RU183463U1 - Multi-Link Robot - Caterpillar - Google Patents

Abstract

A multi-link robot caterpillar is intended for use as a mobile self-propelled vehicle, in particular, for movement in various conditions - soils, on hard-to-reach flat surfaces, inside pipes with different diameters and sharp bends. The same links of the device are interconnected with the possibility of angular movement relative to each other using an electric drive with an electric motor, the shaft of which is combined with the axis of rotation of the link. Each of the links is formed by two sections movable relative to each other, having a common axis of rotation. The motor shaft is aligned with the common axis of rotation of each link. The next link relative to the previous one is fixed at an angle of 90 ° so that the axis of rotation of two adjacent links are orthogonal to each other. The last link in the direction of movement of the device is equipped with an additional base. The scope of application is expanding significantly while simplifying the design due to the absence of wheel propulsors and reducing energy consumption by overcoming increased friction between the surface of the medium and the moving device.

Description

The utility model relates to mobile self-propelled vehicles and can be used for movement in various conditions - soils, on flat hard-to-reach surfaces, inside pipes with different diameters and sharp bends.

Known crawling robot snake, which is a self-propelled vehicle, containing three identical links made in the form of flat cruciform plates connected by two spherical joints, and attached to the links with spherical joints two linear electric drives, which are reversible DC motors with rack and pinion transfer (patent RU 67541, IPC B62D 53/00 (2006.01)).

The main disadvantages of this device are the design complexity due to the introduction of linear electric drives, which are two dependent units - motors and rack and pinion gears, accompanied by increased energy costs due to the need to overcome friction between the surface of the medium and the moving robot-snake.

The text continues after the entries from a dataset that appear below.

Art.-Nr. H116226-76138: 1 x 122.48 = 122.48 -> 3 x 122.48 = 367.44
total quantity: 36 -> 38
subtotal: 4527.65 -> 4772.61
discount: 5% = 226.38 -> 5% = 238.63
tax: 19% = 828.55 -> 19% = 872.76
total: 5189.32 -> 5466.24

The closest to the claimed technical solution according to the technical essence and the achieved result (prototype) is a multi-link robot snake, which is a self-propelled vehicle that contains the same links articulated between each other by connecting elements with the possibility of angular displacement relative to each other by means of an electric drive with an electric motor. Each link is made in the form of a hollow cylinder, inside of which a disk with a slot is rigidly fixed. An axis is mounted inside the slot of each disk. Connecting elements are installed on the axes of adjacent links. The motor shaft is combined with one of the axes of rotation of the link. An electric drive with an electric motor, that is, a drive for moving the connecting elements, communicates the links. All links or some of them are equipped with wheel propulsors (patent RU 130916 U1, IPC B60F 5/00 (2006.01)).

The main disadvantage of the above device is the narrow scope due to the inability to move it in pipes with small bending radii due to the small angle of rotation of the links relative to each other, which leads to a large radius of rotation of the entire vehicle, with increased complexity of the design associated with the use of wheel propulsors, and significant energy costs aimed at overcoming increased friction between the surface of the medium and the moving robot snake.

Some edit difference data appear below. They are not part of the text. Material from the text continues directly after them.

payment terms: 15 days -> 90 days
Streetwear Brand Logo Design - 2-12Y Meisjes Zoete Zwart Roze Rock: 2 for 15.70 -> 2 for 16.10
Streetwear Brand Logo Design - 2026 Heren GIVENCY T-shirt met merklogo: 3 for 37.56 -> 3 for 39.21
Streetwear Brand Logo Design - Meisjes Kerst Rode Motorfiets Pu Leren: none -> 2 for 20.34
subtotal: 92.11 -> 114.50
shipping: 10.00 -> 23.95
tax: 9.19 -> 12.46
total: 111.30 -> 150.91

The technical problem that can be solved by implementing the utility model is the creation of a multi-link robot track with an expanded scope of application while simplifying the design due to the absence of wheel propulsion and reducing energy consumption by overcoming increased friction between the surface of the medium and the moving device.

The expansion of the scope of the device is due to the possibility of its movement in pipes with small bending radii due to the increase in the angle of rotation of the links relative to each other, formed by moving relative to each other sections of each link with a common axis of rotation, which in turn leads to a small radius of rotation of the entire device.

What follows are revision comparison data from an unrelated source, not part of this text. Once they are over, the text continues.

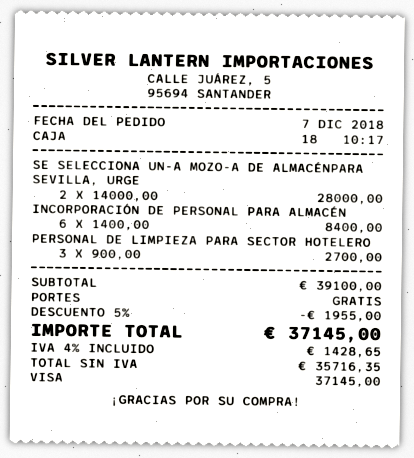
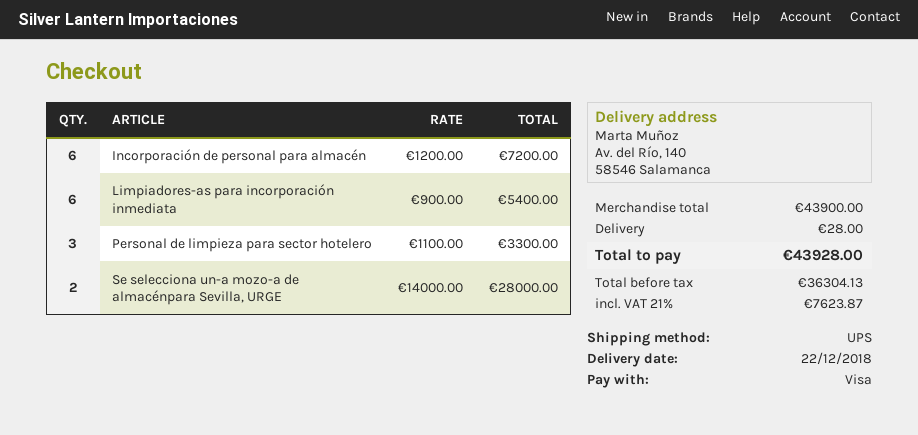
INCORPORACIÓN DE PERSONAL PARA ALMACÉN: 6 x 1400.00 = 8400.00 -> 6 x 1200.00 = 7200.00
PERSONAL DE LIMPIEZA PARA SECTOR HOTELERO: 3 x 900.00 = 2700.00 -> 3 x 1100.00 = 3300.00
Limpiadores-as para incorporación inmediata: none -> 6 x 900.00 = 5400.00
subtotal: 39100.00 -> 43900.00
discount: 5% = 1955.00 -> none
shipping: 0.00 -> 28.00
net: 35716.35 -> 36304.13
tax: 4% = 1428.65 -> 21% = 7623.87
total: 37145.00 -> 43928.00

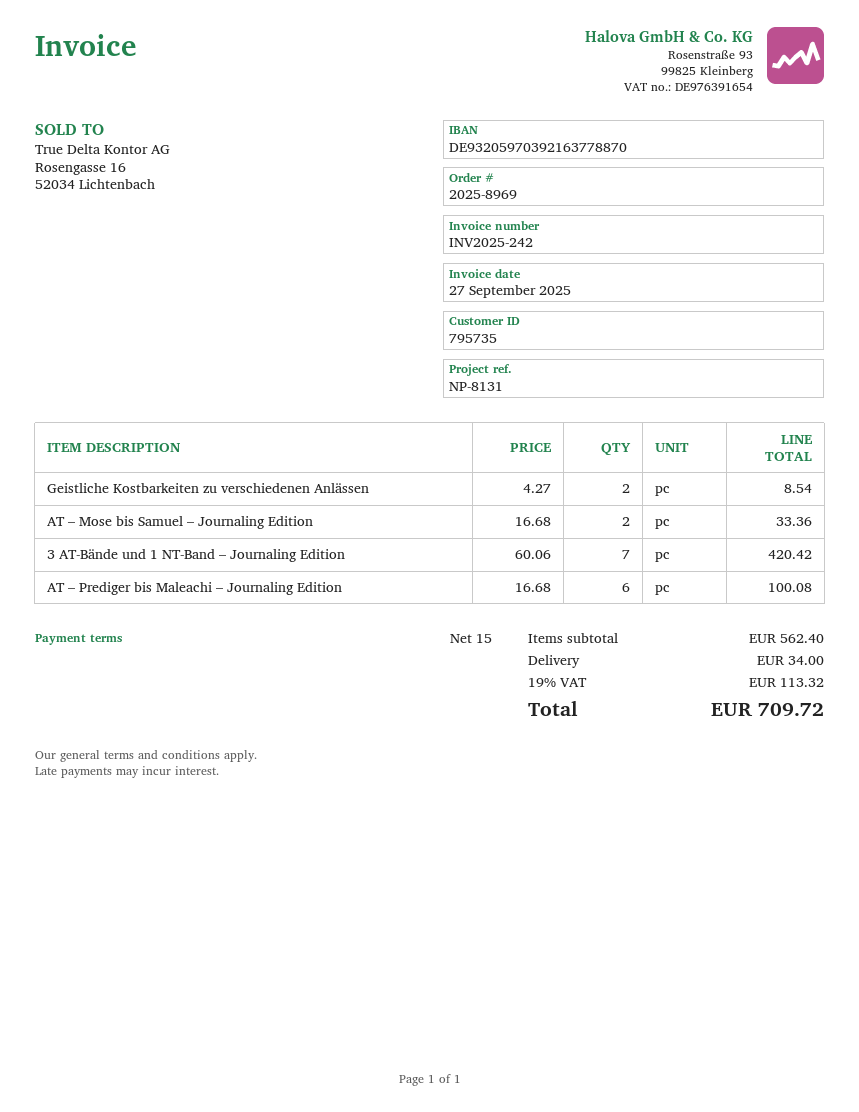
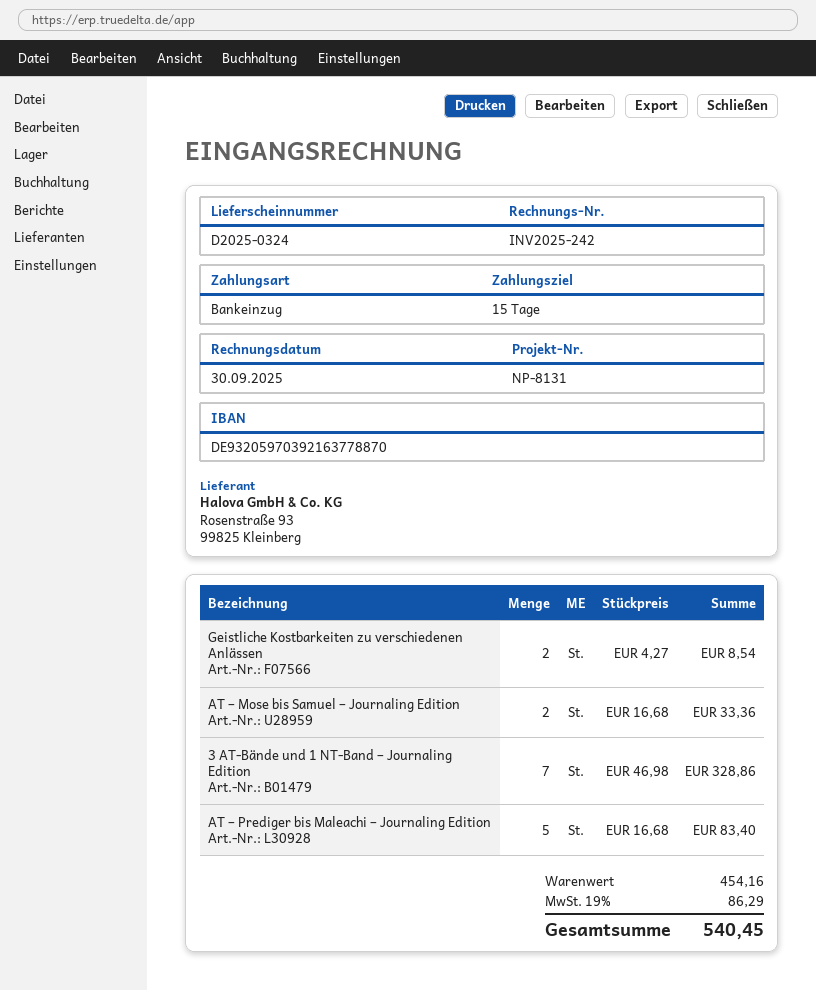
invoice date: 2025-09-27 -> 2025-09-30
3 AT-Bände und 1 NT-Band – Journaling Edition: 7 x 60.06 = 420.42 -> 7 x 46.98 = 328.86
AT – Prediger bis Maleachi – Journaling Edition: 6 x 16.68 = 100.08 -> 5 x 16.68 = 83.40
subtotal: 562.40 -> 454.16
shipping: 34.00 -> none
tax: 19% = 113.32 -> 19% = 86.29
total: 709.72 -> 540.45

The solution to this technical problem is achieved by the fact that in a multi-link robot caterpillar containing identical links connected to each other with the possibility of angular movement relative to each other using an electric drive with an electric motor, the shaft of which is aligned with the axis of rotation of the link, according to the utility model, each of the links is formed by two sections movable relative to each other, having a common axis of rotation. The motor shaft is aligned with the common axis of rotation of each link. The next link relative to the previous one is fixed at an angle of 90 ° so that the axis of rotation of two adjacent links are orthogonal to each other. The last link in the direction of movement of the device is equipped with an additional base.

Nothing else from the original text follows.